El ser humano está hecho para ser activo y tener una condición física mínimamente aceptable. El sedentarismo perjudica el sistema cardiovascular, facilita la acumulación de grasa y, con ello, el sobrepeso, y aumenta la posibilidad de padecer diabetes. El ejercicio físico moderado mejora el sistema respiratorio, aumentando la capacidad pulmonar, y el tono muscular. Por todo ello, es necesario realizar un ejercicio físico acorde a la propia condición física y edad para mantenerse sano y minimizar el riesgo de dolor físico asociado a problemas circulatorios o musculares, entre otros.
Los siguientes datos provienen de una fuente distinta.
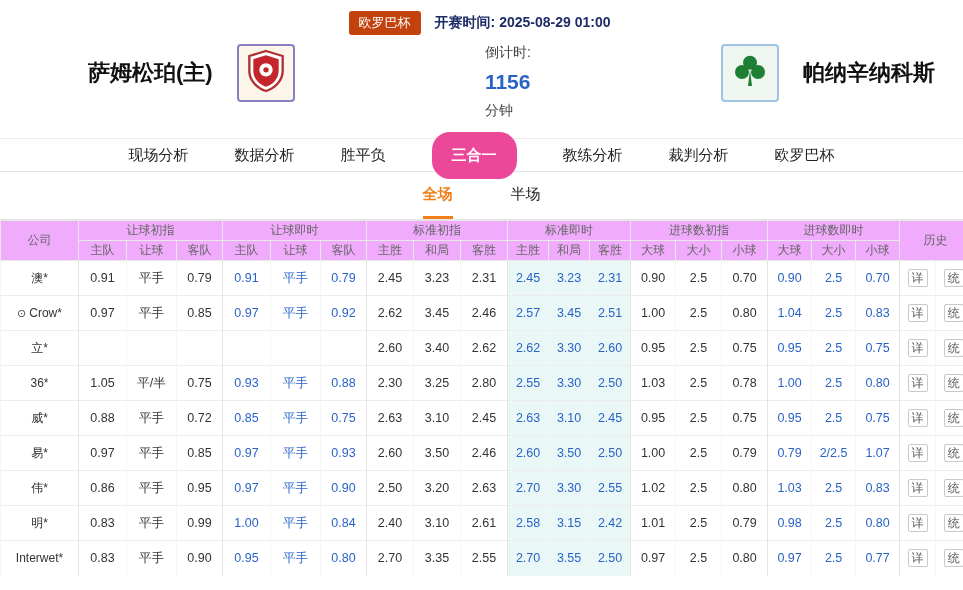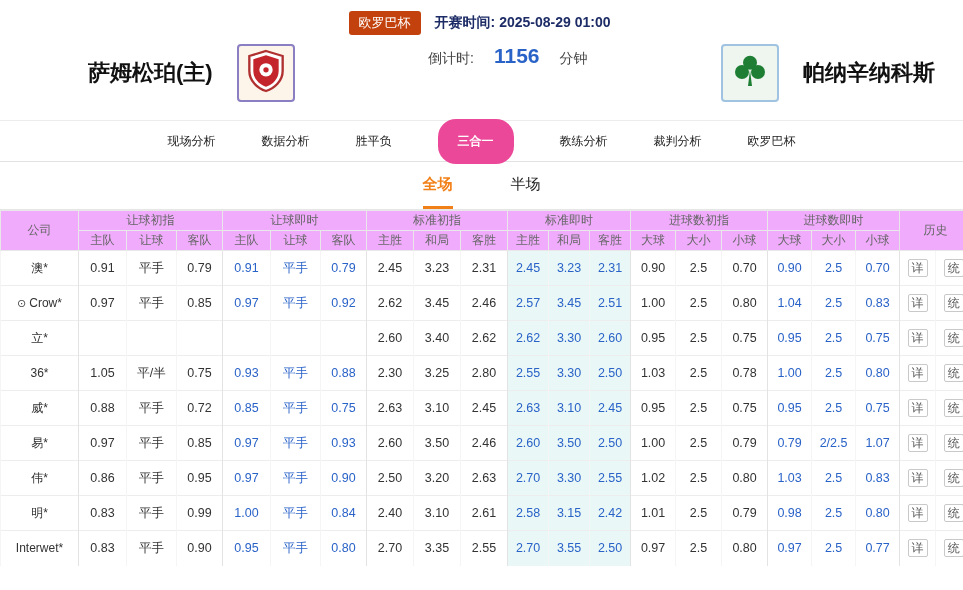--- a/index.html
+++ b/index.html
@@ -19,7 +19,7 @@
   .team-logo { width:58px; height:58px; display:flex; align-items:center; justify-content:center; border-radius:4px; }
   .home-logo { background:#fdf4ea; border:2px solid #8a7fc2; }
   .away-logo { background:#eef6ef; border:2px solid #9fc3e0; }
-  .countdown { font-size:14px; color:#444; display:flex; align-items:baseline; gap:20px; }
+  .countdown { font-size:14px; color:#444; display:flex; align-items:baseline; gap:8px;flex-direction:column; }
   .countdown .count { color:#2a63c8; font-size:21px; font-weight:bold; }
   
   .nav { display:flex; justify-content:center; align-items:center; gap:46px; height:42px;

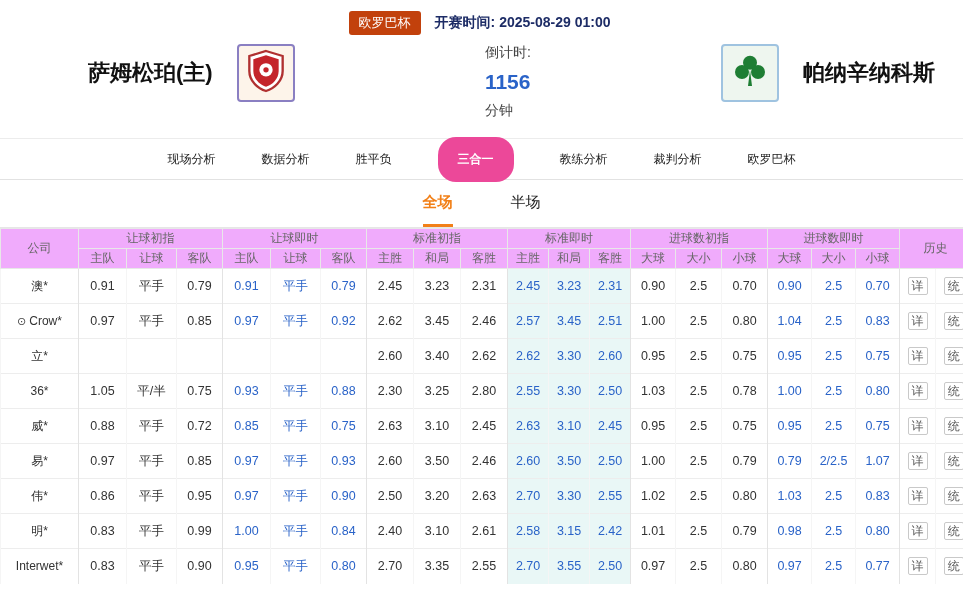--- a/index.html
+++ b/index.html
@@ -22,8 +22,8 @@
   .countdown { font-size:14px; color:#444; display:flex; align-items:baseline; gap:8px;flex-direction:column; }
   .countdown .count { color:#2a63c8; font-size:21px; font-weight:bold; }
   
-  .nav { display:flex; justify-content:center; align-items:center; gap:46px; height:42px;
-         border-top:1px solid #ececec; border-bottom:1px solid #e2e2e2; font-size:12px; color:#222; }
+  .nav { display:flex; justify-content:center; align-items:center; gap:46px; height:34px;
+         border-top:1px solid #ececec; border-bottom:1px solid #e2e2e2; font-size:15px; color:#222; }
   .nav-tab { cursor:pointer; white-space:nowrap; }
   .nav-tab.active { background:#ec4899; color:#fff; padding:14px 20px; border-radius:18px; font-weight:bold; }
   

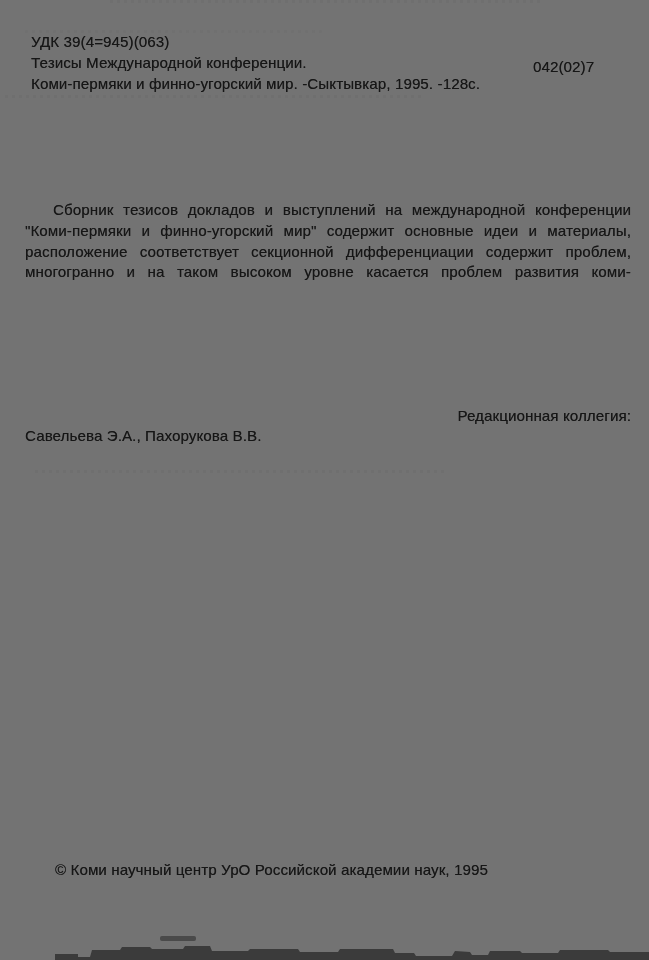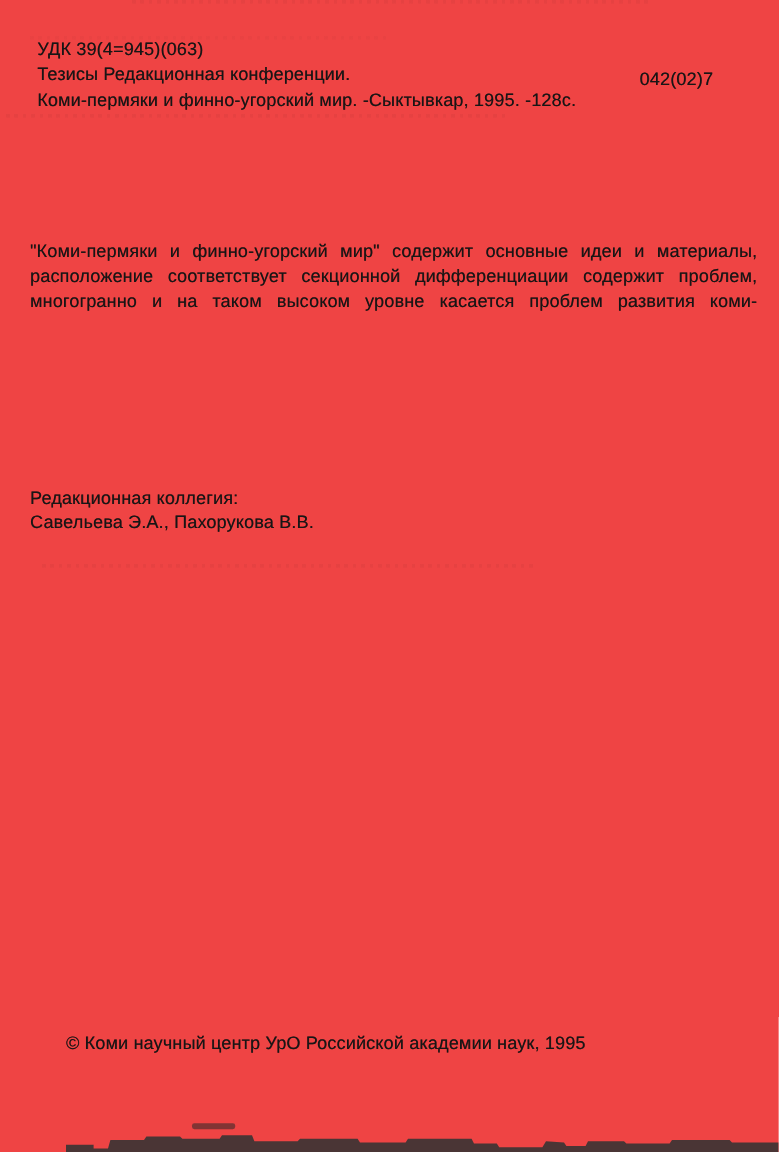--- a/index.html
+++ b/index.html
@@ -7,7 +7,7 @@
     position: relative;
     width: 649px;
     height: 960px;
-    background: #ef4444;
+    background: #737373;
     overflow: hidden;
     font-family: "Liberation Sans", "DejaVu Sans", sans-serif;
     color: #161616;

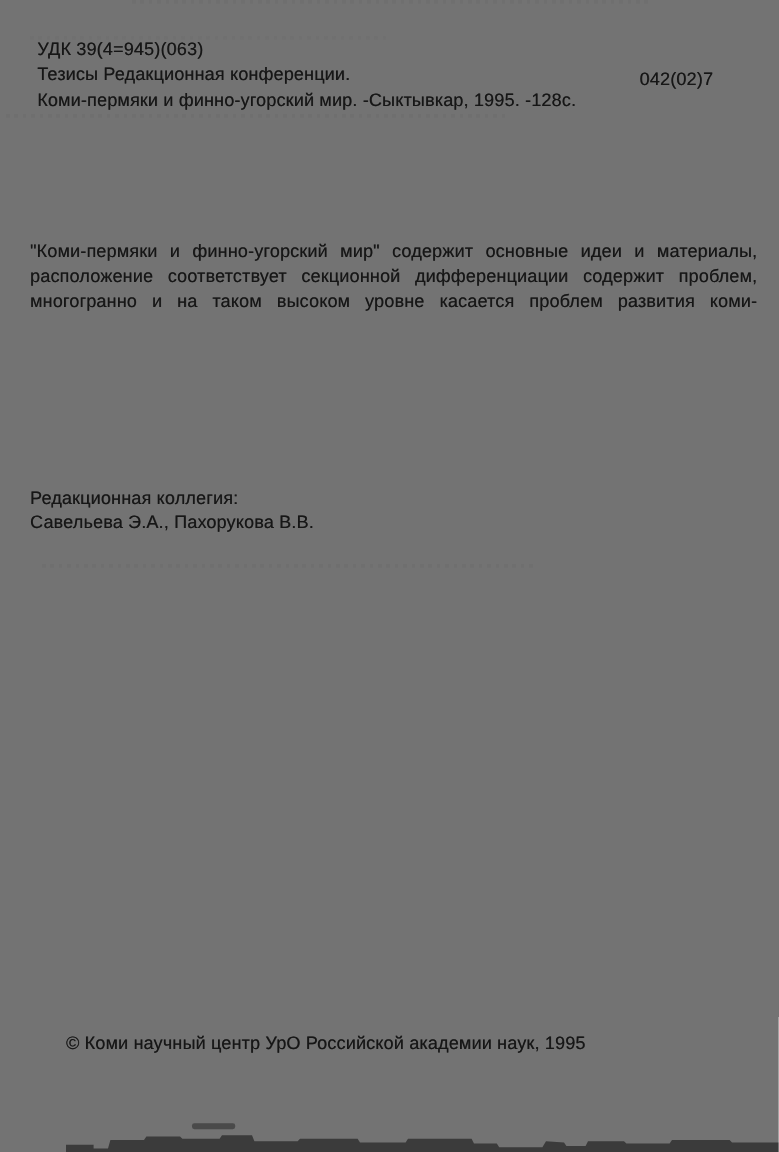--- a/index.html
+++ b/index.html
@@ -55,7 +55,7 @@
 
   <div class="abs header-block">
     <div class="line">УДК 39(4=945)(063)</div>
-    <div class="line">Тезисы Редакционная конференции.</div>
+    <div class="line">Тезисы Международной конференции.</div>
     <div class="line">Коми-пермяки и финно-угорский мир. -Сыктывкар, 1995. -128с.</div>
   </div>
   <div class="abs index-code line">042(02)7</div>

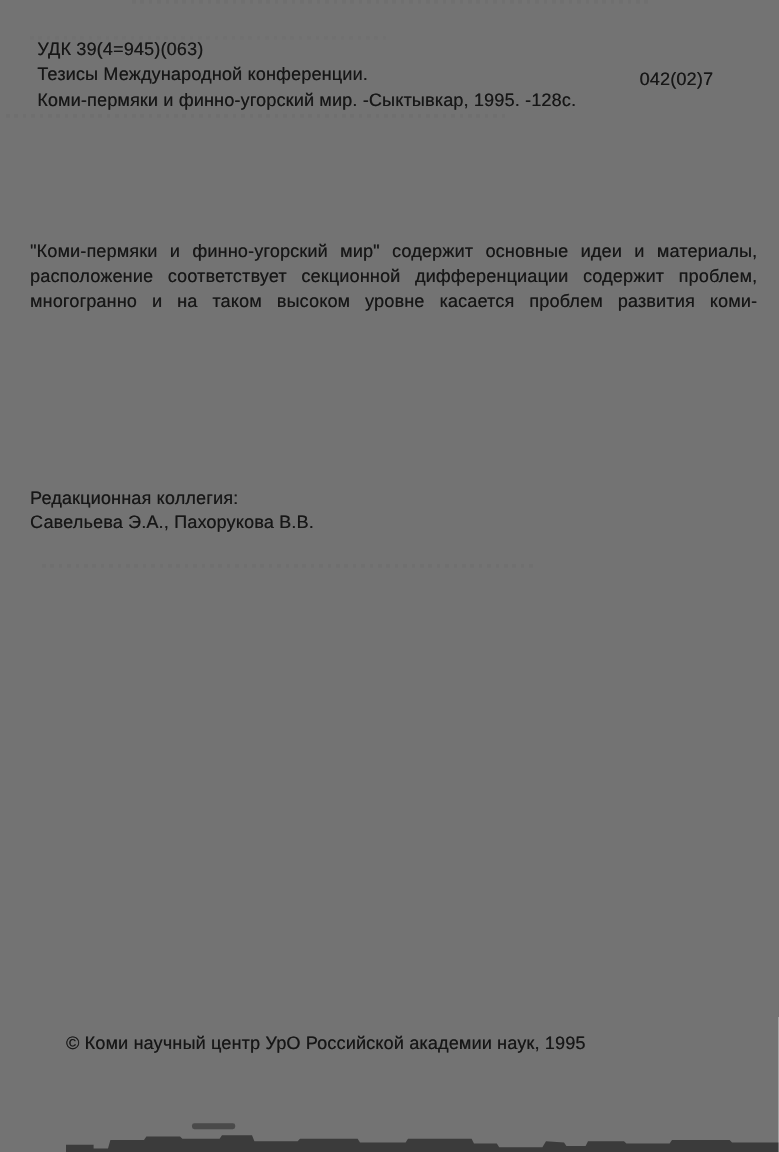--- a/index.html
+++ b/index.html
@@ -61,6 +61,7 @@
   <div class="abs index-code line">042(02)7</div>
 
   <div class="abs abstract-block">
+    <div class="line just indent">Сборник тезисов докладов и выступлений на международной конференции</div>
     <div class="line just">"Коми-пермяки и финно-угорский мир" содержит основные идеи и материалы,</div>
     <div class="line just">расположение соответствует секционной дифференциации содержит проблем,</div>
     <div class="line just">многогранно и на таком высоком уровне касается проблем развития коми-</div>

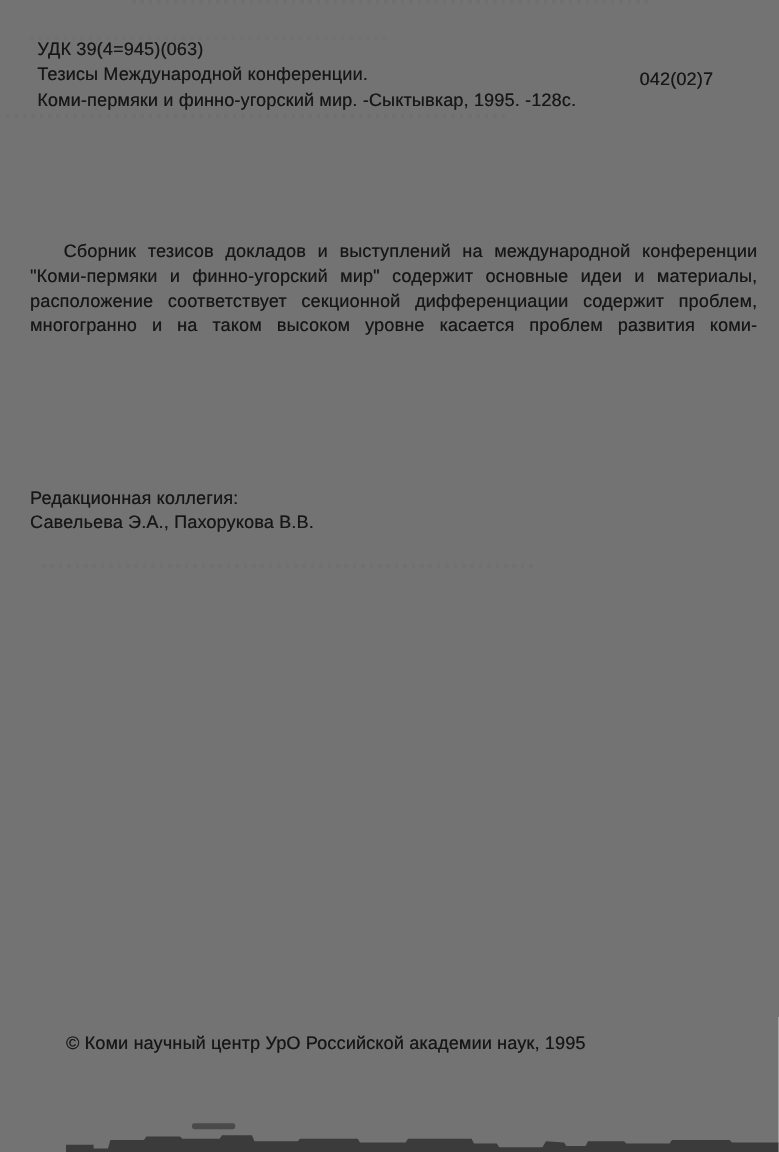--- a/index.html
+++ b/index.html
@@ -23,7 +23,7 @@
   .line { height: 20.8px; white-space: nowrap; }
   .line.just { text-align: justify; text-align-last: justify; white-space: normal; }
   .indent { text-indent: 28px; }
-  .editorial-heading { top: 406px; left: 25px; width: 606px; text-align: left; }
+  .editorial-heading { top: 406px; left: 25px; width: 606px; text-align: right; }
   .editorial-block { top: 426px; left: 25px; width: 606px; }
   .copyright-line { top: 860px; left: 55px; }
   

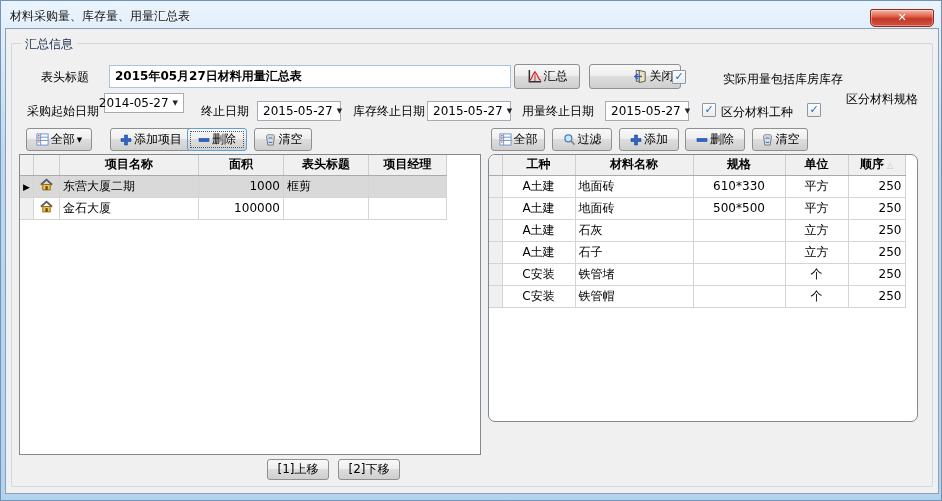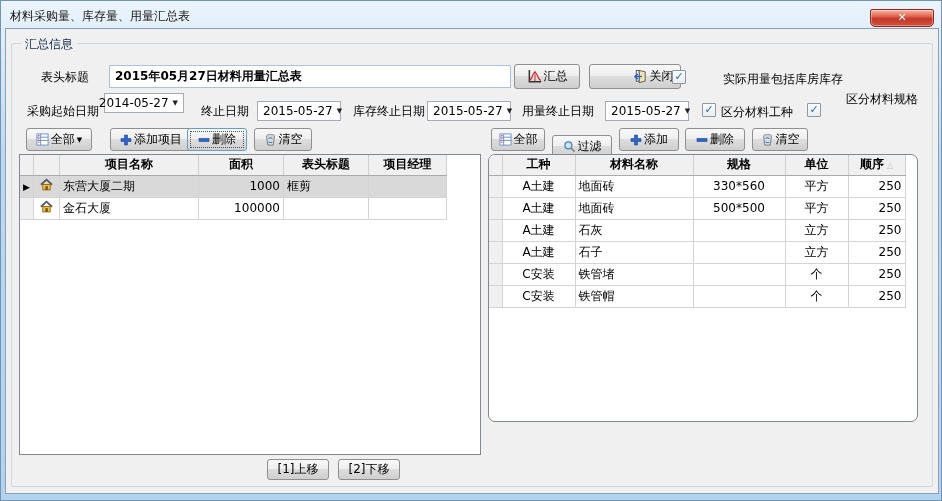--- a/index.html
+++ b/index.html
@@ -201,7 +201,7 @@
     <span>全部</span>
   </div>
 
-  <div class="btn" style="left:551px; top:134px; width:60px; height:23px;">
+  <div class="btn" style="left:551px; top:127px; width:60px; height:23px;">
     <span class="ic">
       <svg width="13" height="13" viewBox="0 0 14 14">
         <circle cx="5.8" cy="5.8" r="3.7" fill="#cfe6fa" stroke="#4a7fc0" stroke-width="1.4"></circle>

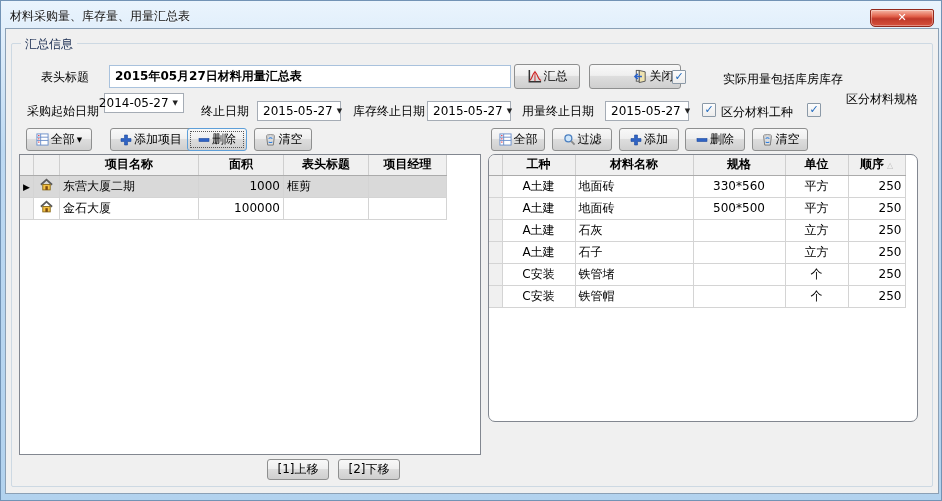--- a/index.html
+++ b/index.html
@@ -318,7 +318,7 @@
           <td class="ind"></td>
           <td class="ac">A土建</td>
           <td class="al">地面砖</td>
-          <td class="ac">330*560</td>
+          <td class="ac">610*330</td>
           <td class="ac">平方</td>
           <td class="ar">250</td>
         </tr>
¿Y qué ejercicio puedo hacer si tengo dolor en articulaciones o espalda?

A partir de cierta edad es frecuente presentar problemas de espalda o articulaciones que se acompañan de dolor y de incapacidad para hacer ejercicio físico intenso o practicar deportes exigentes. Sin embargo, siempre hay un tipo de actividad física moderada que, con consejo de nuestro médico, se puede realizar y que reporta beneficios no sólo a nivel físico sino también mental, proporcionando bienestar y relajación y favoreciendo el sueño de calidad, que también es fundamental en los casos de dolor crónico.

Caminar es uno de los ejercicios físicos más recomendados por los médicos a todas las edades ya que es una actividad que es muy segura (no es fácil lesionarse caminando como en cambio si sucede con deportes más exigentes) y podemos adaptar la intensidad a cada condición física. Nadar es otra actividad muy indicada especialmente para dolores en la parte baja de la espalda.